Running in post-commit removes as stringent of a time constraint, which gives us the ability to do some more comprehensive testing. In post-commit we have a test suite running the ValidatesRunner tests against each supported runner, and another for running the full set of E2E tests against each runner. Currently-supported runners are Dataflow, Flink, Spark, and Gearpump, with others soon to follow. Work is ongoing to enable Flink, Spark, and Gearpump in the E2E framework, with full support targeted for end of August 2016. Post-commit tests run periodically, with timing defined in their Jenkins configurations.
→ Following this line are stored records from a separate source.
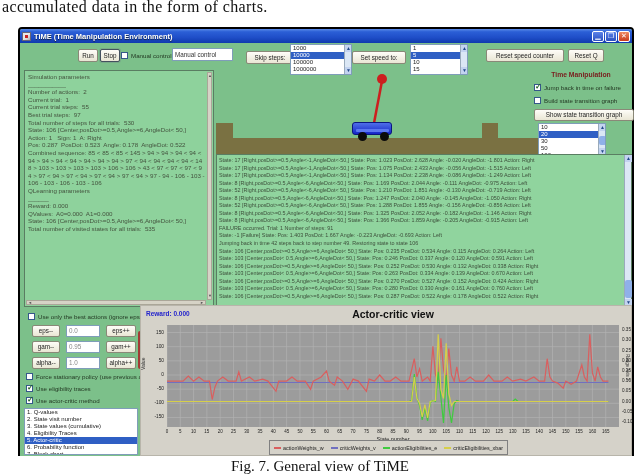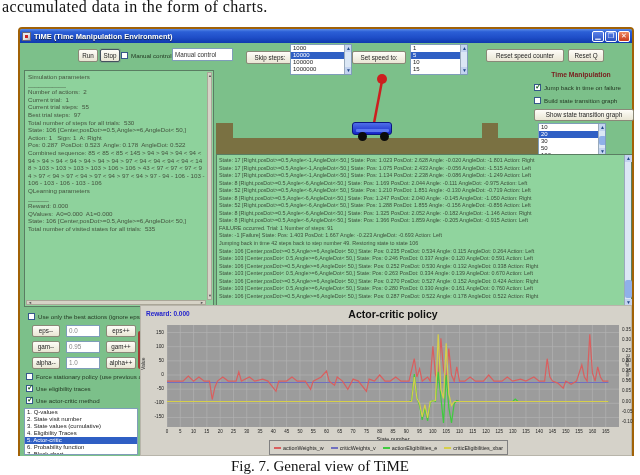--- a/index.html
+++ b/index.html
@@ -4,21 +4,21 @@
 <style>
   html,body{margin:0;padding:0;}
   body{width:640px;height:475px;background:#ffffff;position:relative;overflow:hidden;
        font-family:"Liberation Sans",sans-serif;}
   .serif{font-family:"Liberation Serif",serif;color:#111;}
   #top-text{position:absolute;left:2px;top:-2px;font-size:16px;letter-spacing:.4px;}
   #caption{position:absolute;left:0;top:458px;width:640px;text-align:center;font-size:15px;}
 
   
   #win{position:absolute;left:18px;top:27px;width:616px;height:429px;
-       border:2px solid #a16207;border-radius:4px 4px 0 0;box-sizing:border-box;background:#7cc08a;}
+       border:2px solid #000000;border-radius:4px 4px 0 0;box-sizing:border-box;background:#7cc08a;}
   #titlebar{position:absolute;left:0;top:0;right:0;height:14px;
        background:linear-gradient(180deg,#5a8ae8 0%,#2b5fd6 20%,#1f4ec8 60%,#0f3aae 100%);
        border-radius:2px 2px 0 0;display:flex;align-items:center;}
   #titlebar .ttl{color:#fff;font-size:7.5px;font-weight:bold;margin-left:3px;white-space:nowrap;
        text-shadow:0 1px 1px #123;}
   .appicon{width:9px;height:9px;margin-left:2px;background:linear-gradient(135deg,#e8e8e8 50%,#b0b0b0);
        border:1px solid #667;box-sizing:border-box;position:relative;}
   .appicon::after{content:"";position:absolute;left:2px;top:2px;width:3px;height:3px;background:#c22;}
   .winbtns{margin-left:auto;display:flex;gap:1px;margin-right:2px;}
   .wbtn{width:12px;height:11px;border:1px solid #fff;border-radius:2px;box-sizing:border-box;
@@ -266,21 +266,21 @@
         <div class="option">4. Eligibility Traces</div>
         <div class="option selected">5. Actor-critic</div>
         <div class="option">6. Probability function</div>
         <div class="option">7. Block chart</div>
       </div>
 
     <div id="splitter"></div>
 
     <div id="chart-panel">
       <div id="reward">Reward: 0.000</div>
-      <div id="chart-title">Actor-critic policy</div>
+      <div id="chart-title">Actor-critic view</div>
       <div id="plot">
         <svg id="chart-svg" width="452" height="102" viewBox="0 0 452 102">
             <line x1="0" y1="0" x2="0" y2="102" stroke="#b2b2b2" stroke-width="0.7"></line>
             <line x1="13.294117647058822" y1="0" x2="13.294117647058822" y2="102" stroke="#b2b2b2" stroke-width="0.7"></line>
             <line x1="26.588235294117645" y1="0" x2="26.588235294117645" y2="102" stroke="#b2b2b2" stroke-width="0.7"></line>
             <line x1="39.88235294117647" y1="0" x2="39.88235294117647" y2="102" stroke="#b2b2b2" stroke-width="0.7"></line>
             <line x1="53.17647058823529" y1="0" x2="53.17647058823529" y2="102" stroke="#b2b2b2" stroke-width="0.7"></line>
             <line x1="66.47058823529412" y1="0" x2="66.47058823529412" y2="102" stroke="#b2b2b2" stroke-width="0.7"></line>
             <line x1="79.76470588235294" y1="0" x2="79.76470588235294" y2="102" stroke="#b2b2b2" stroke-width="0.7"></line>
             <line x1="93.05882352941175" y1="0" x2="93.05882352941175" y2="102" stroke="#b2b2b2" stroke-width="0.7"></line>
Adding new post-commit E2E tests is generally as easy as adding a * file to the repository - Failsafe will notice it and run it - but if you want to do more interesting things, take a look at

Post-commit test results can be found in Jenkins.

Testing Types


Unit tests are, in Beam as everywhere else, the first line of defense in ensuring software correctness. As all of the contributors to Beam understand the importance of testing, Beam has a robust set of unit tests, as well as testing coverage measurement tools, which protect the codebase from simple to moderate breakages. Beam Java unit tests are written in JUnit.

How to run Python unit tests

Python tests are written using the standard Python unittest library. To run all unit tests, execute the following command in the sdks/python subdirectory

$ python test [-s apache_beam.package.module.TestClass.test_method]

We also provide a tox configuration in that same directory to run all the tests, including lint, cleanly in all desired configurations.

How to run Java NeedsRunner tests

NeedsRunner is a category of tests that require a Beam runner. To run NeedsRunner tests:

$ ./gradlew runners:direct-java:needsRunnerTests

To run a single NeedsRunner test use the test property, e.g.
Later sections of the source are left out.